A Really Big Step Forward

The House of Representatives yesterday took a tremendous step forward towards a smart energy future for America. On a vote of 255-181, the House passed energy legislation that, by 2020, would save consumers $22 billion at the gas pump, up to $18 billion on their home energy bills, create nearly a million new manufacturing jobs, cut our oil addiction by 1.1 million barrels every day, and make real progress in cutting our global warming emissions. The bill will raise fuel economy standards to 35 miles per gallon in 2020; require that we get 15 percent of our electricity from clean, renewable sources like wind, solar, and biomass; mandate a massive increase in homegrown biofuels, including advanced cellulosic ethanol; and provide over $20 billion for clean energy, green cars, energy efficiency and other staples of the new energy economy -- all without any new deficit spending.

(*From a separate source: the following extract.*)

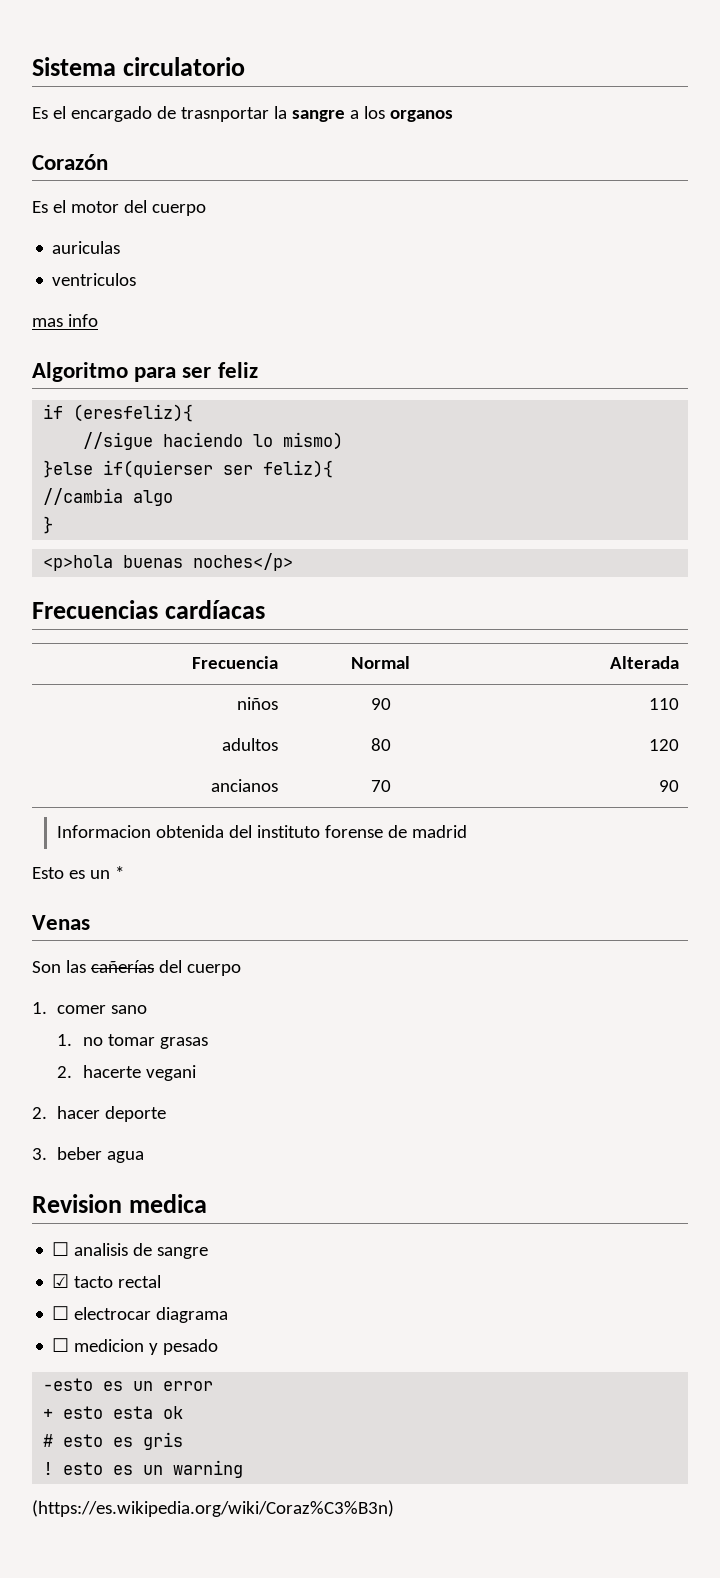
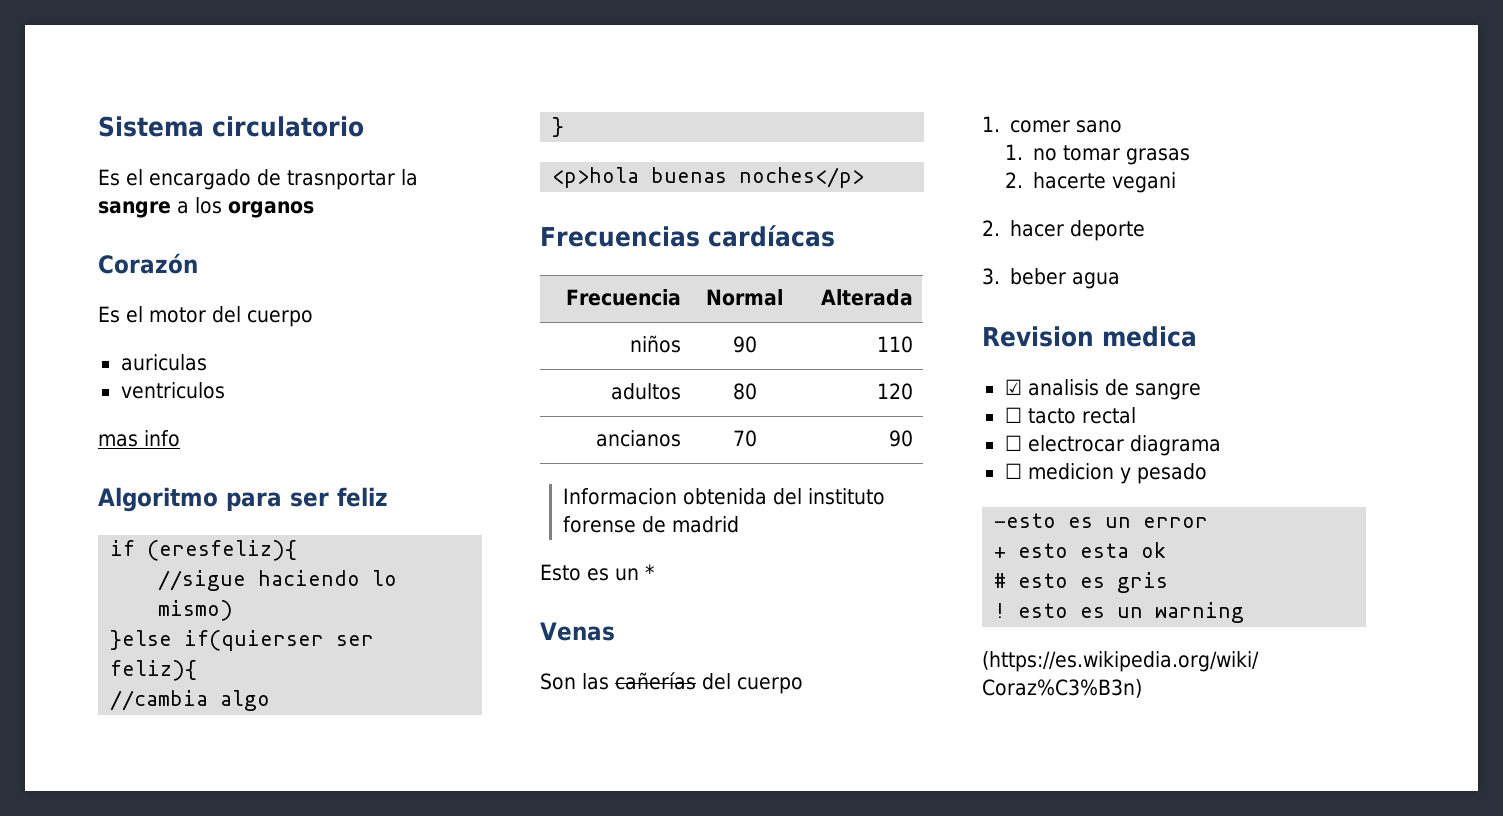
[52,1242,70,1256] ☐ -> [1004,379,1022,395] ☑
[52,1274,70,1288] ☑ -> [1004,407,1022,423] ☐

In January, Speaker Pelosi promised to deliver energy legislation that would put us on the road toward a new, clean energy future. The energy bill that the House passed today not only puts us on that road but pushes the accelerator to the floor. It is a dramatic pivot away from the failed energy policies of the past and sets the stage for the Senate to flip the switch on America's new energy future.

It is a bill of firsts: the first increase in fuel economy standards in more than three decades, the first national requirement for renewable energy, the first environmentally sensitive mandate for homegrown biofuels, and the first energy bill to provide billions for clean energy instead of shoveling subsidies to Big Oil and other polluters.

And it came only a few hours after the Senate Environment and Public Works Committee passed out comprehensive global warming legislation that, while far short of what we need to enact, represents a historic first step in having Congress take global warming seriously and act to have the US rejoin the world. The legislation, by Senators Lieberman and Warner, would require a 70 percent reduction in total greenhouse gas emissions by 2050, progress towards, but still far short of, the scientifically established target of at least an 80 percent reduction. It would require those who emit greenhouse pollutants to pay for some of the permits they use, but an amendment by Senator Hilary Clinton to require a much more effective and fair system of auctioning all permits was rejected. It took 9 1/2 hours to report the bill and, in the end, only one Republican, Virginia Senator John Warner, voted for it.

(Only a year ago, "cap and auction," the Sierra Club's preferred approach to economy wide carbon limits, was a fringe policy proposal -- in fact we had to create the cap and auction term so that our approach could be understood and easily distinguished from other forms of cap and trade involving bribing, not billing, the polluters. Now it is solidly in the mainstream, if not yet adequately embraced by Lieberman-Warner. It's amazing how fast this is now moving.)

But these two steps, combined, send a very strong message to the U.N. Climate Conference in Bali that the Bush Administration no longer speaks for America on global warming, and that the U.S. is only a bit more than twelve months away from rejoining the world.